Benchmarks: mapping lists vs. hash-tables (longish)

From: Len Charest
Subject: Benchmarks: mapping lists vs. hash-tables (longish)
Date: Thu, 17 Sep 1992 18:40:02 +0000
Message-ID: <1992Sep17.184002.7949@jpl-devvax.jpl.nasa.gov>

I have a large (~1000) set of objects that I want to map over. The order of the mapping is irrelevant, but the speed of the mapping is critical. What type of aggregate storage should I use for the set? 

Since the set of objects is dynamic, I'll limit the storage options to list and hash-table. So I'm really asking, Which data type is faster for mapping, list or hash-table--not in general but specifically for my application?

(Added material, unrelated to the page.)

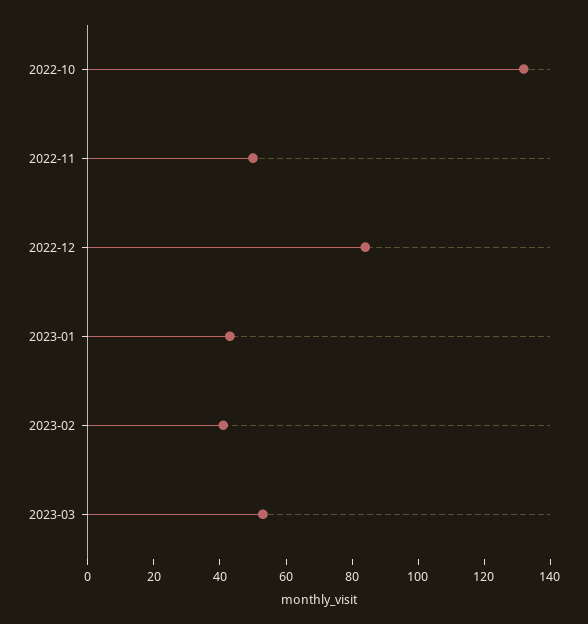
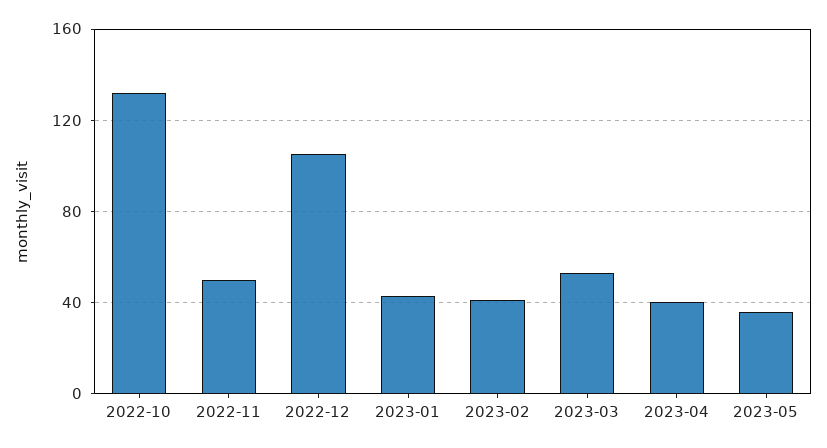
2022-12: 85 -> 105
2023-04: none -> 40
2023-05: none -> 35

I'm assuming that the answer depends on the Lisp implementation I'm using, so I'd like to write some benchmarking code to test mapping performance of lists and hash-tables. Unfortunately, I'm next to ignorant about how to properly benchmark such performance. What should the code do? What should the state of the garbage collector be? The state of the Lisp image (fresh vs. 'stale')? 

Below I've inculded some code I wrote to test list-vs-hash-table mapping performance in my Lisp environment (Lucid 4.0.2 on Sparc2). Before testing I hypothesized that hash-table mapping would be faster, since hash-table storage would be implemented as consecutive memory locations (a blatant assumption) and locality of reference would ensure speedier performance than lists. Comments on the results?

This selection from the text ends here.